Given data:
****************

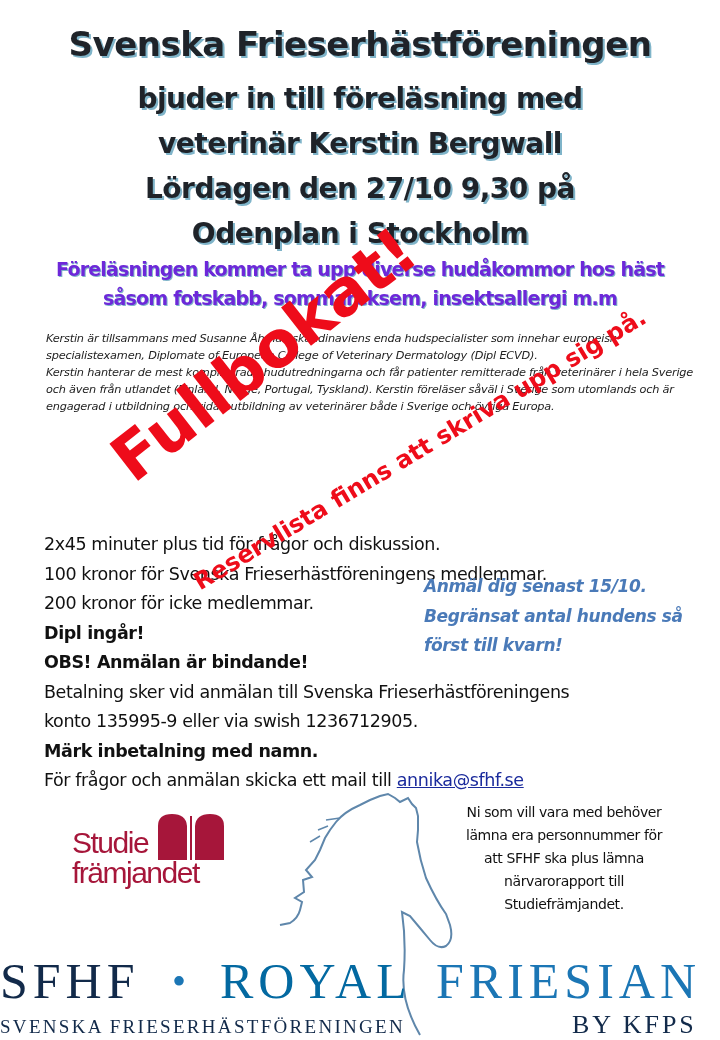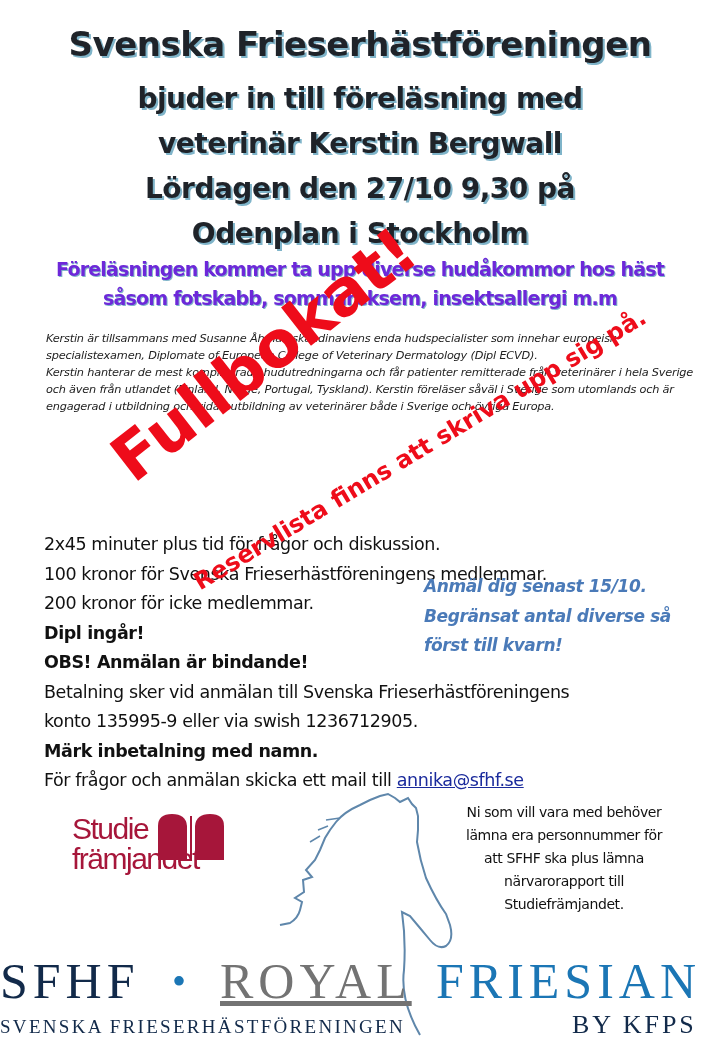"Begränsat antal diverse så" div { text: diverse -> hundens }
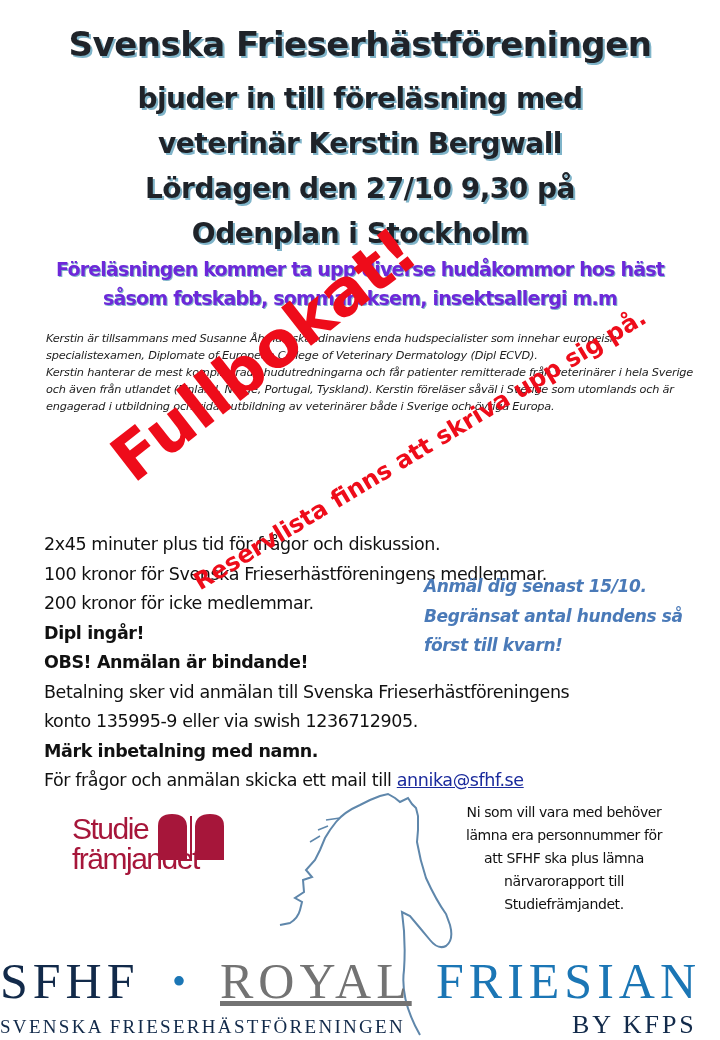"Studie" .studie-text { top: 0 -> 14px }
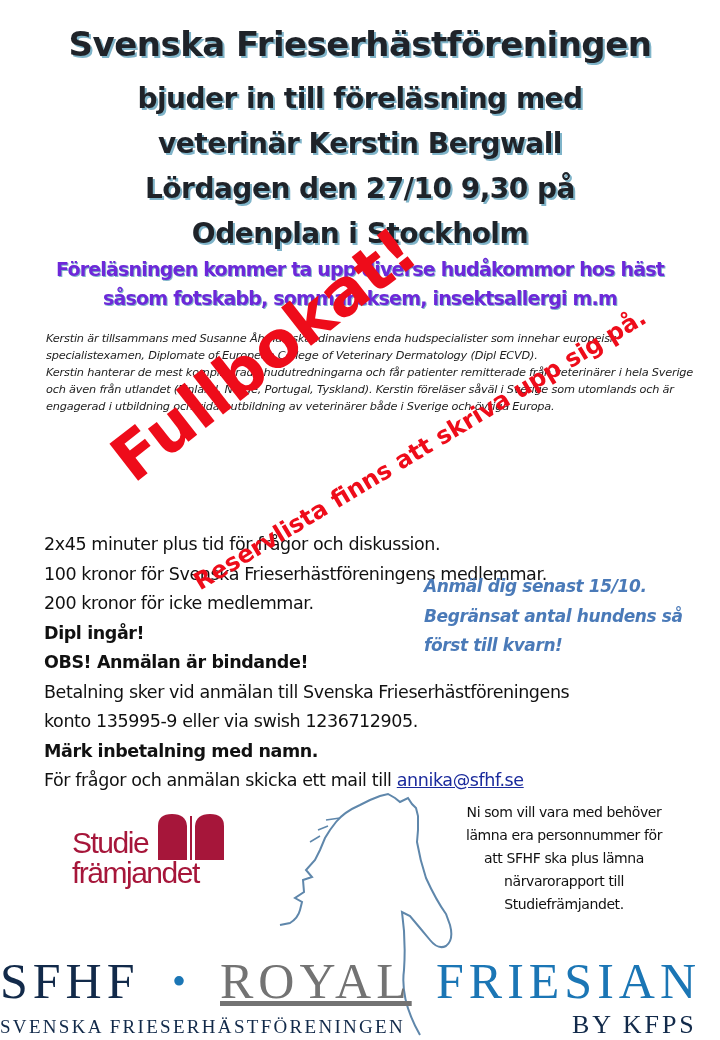"ROYAL" .brand-royal { color: #737373 -> #0369a1; text-decoration: underline -> none }
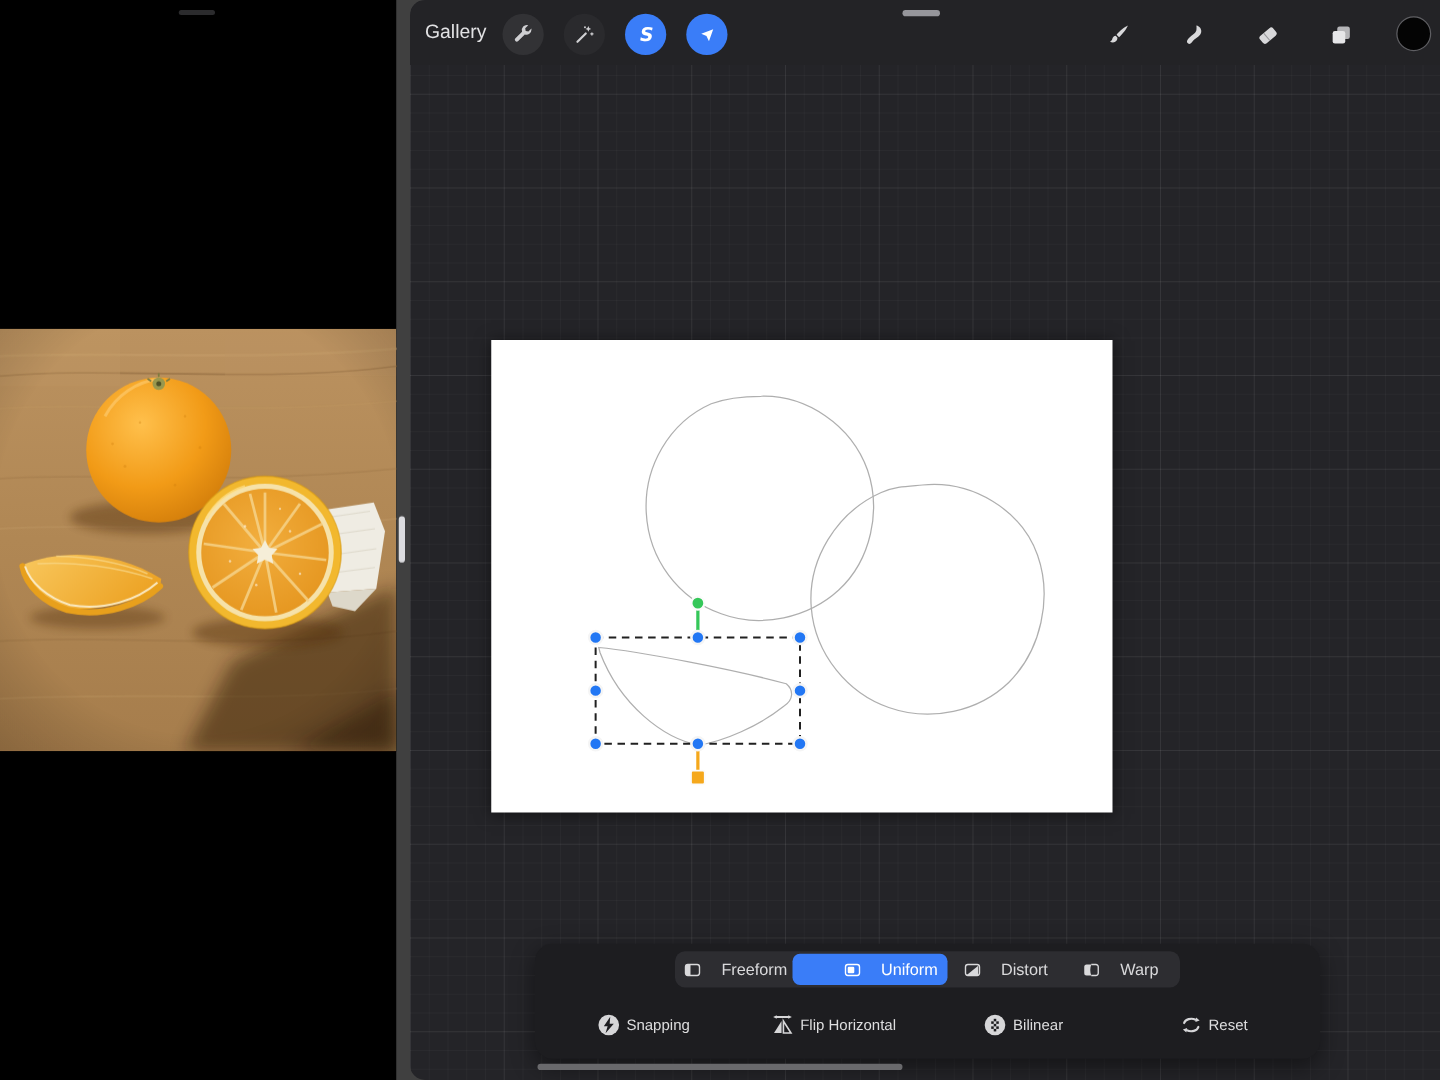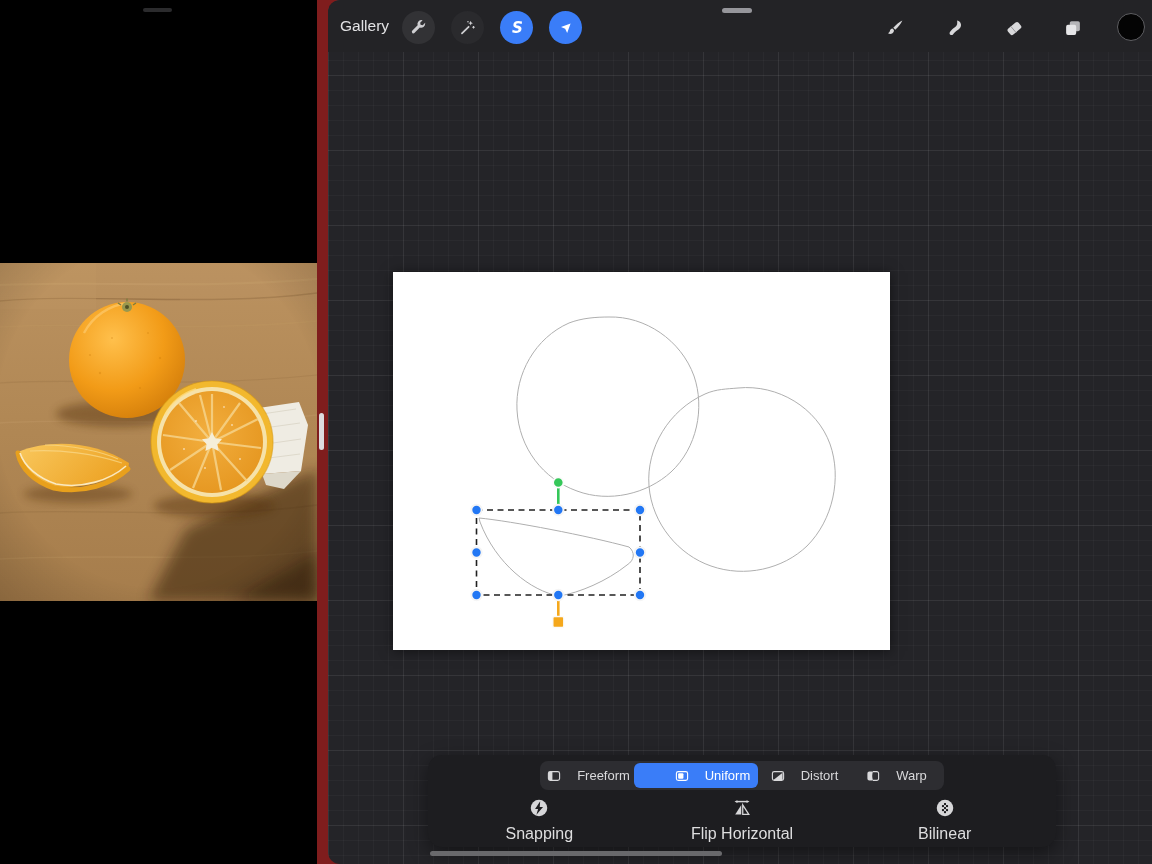"Gallery" .screen { background: #7f1d1d -> #404040 }
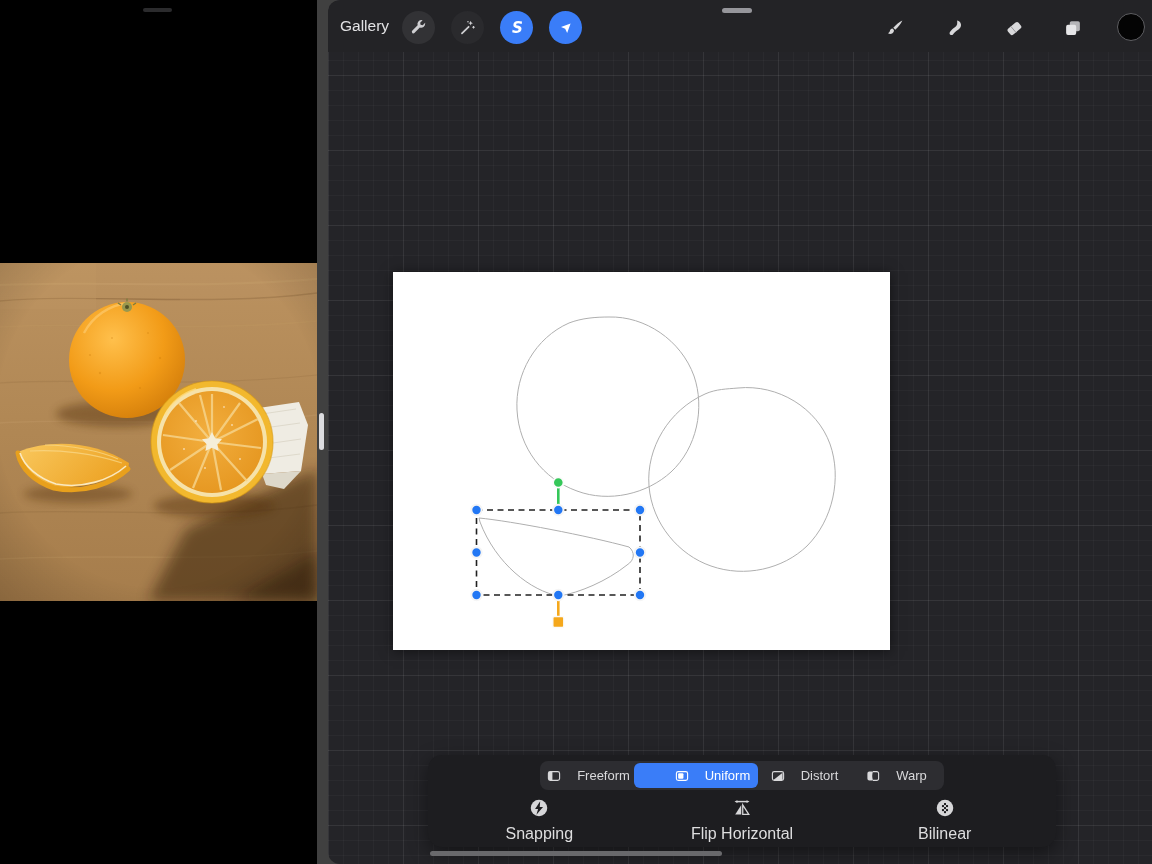"Snapping" .action-btn { flex-direction: column -> none; font-size: 16px -> 12px; justify-content: space-between -> center }
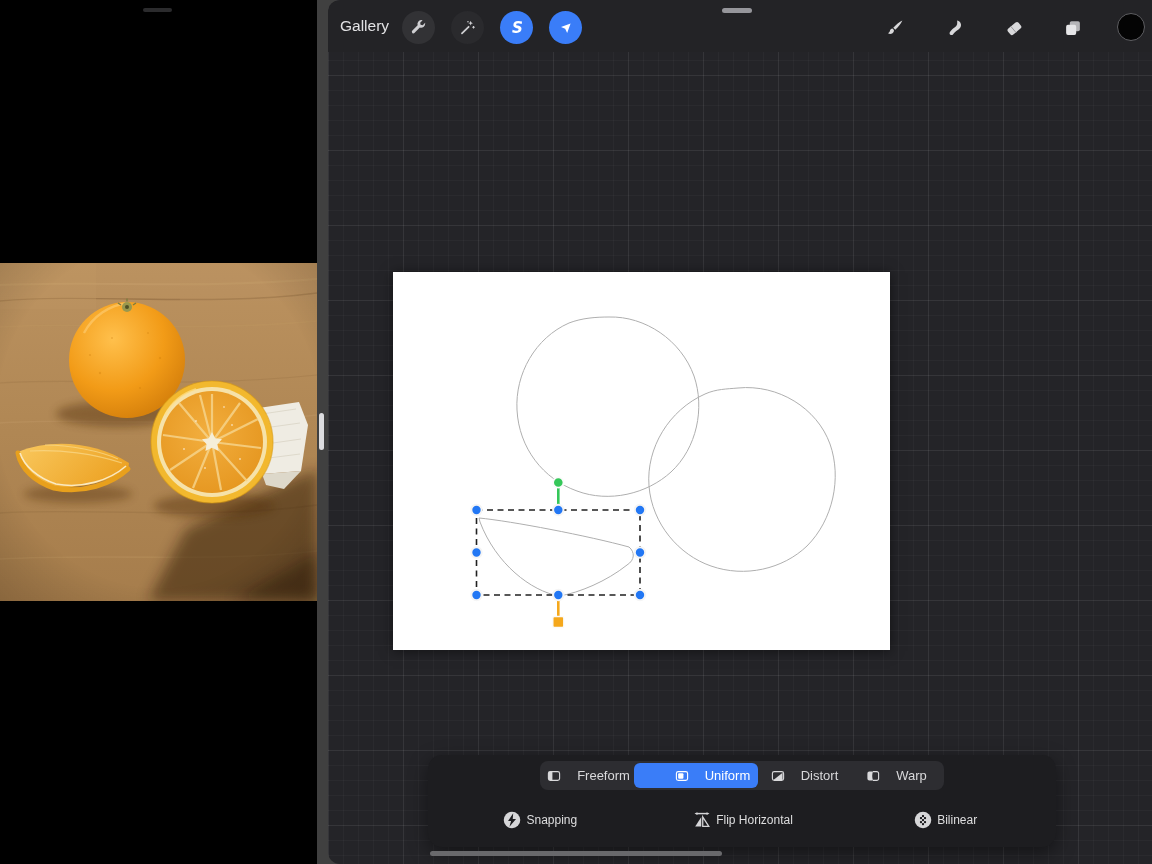"Reset" div.action-btn { html: none -> <div> <svg> <path></path> <polygon></polygon> <path></path> <polygon></polygon> </svg> <span>Reset</span> </div> }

****************

Task description: The line that contains "top: 0 -> 14px" begins the range and the last line of the entries ends it; print that range exactly, without pictures.

Task answer:
"Studie" .studie-text { top: 0 -> 14px }
"ROYAL" .brand-royal { color: #737373 -> #0369a1; text-decoration: underline -> none }
"Gallery" .screen { background: #7f1d1d -> #404040 }
"Snapping" .action-btn { flex-direction: column -> none; font-size: 16px -> 12px; justify-content: space-between -> center }
"Reset" div.action-btn { html: none -> <div> <svg> <path></path> <polygon></polygon> <path></path> <polygon></polygon> </svg> <span>Reset</span> </div> }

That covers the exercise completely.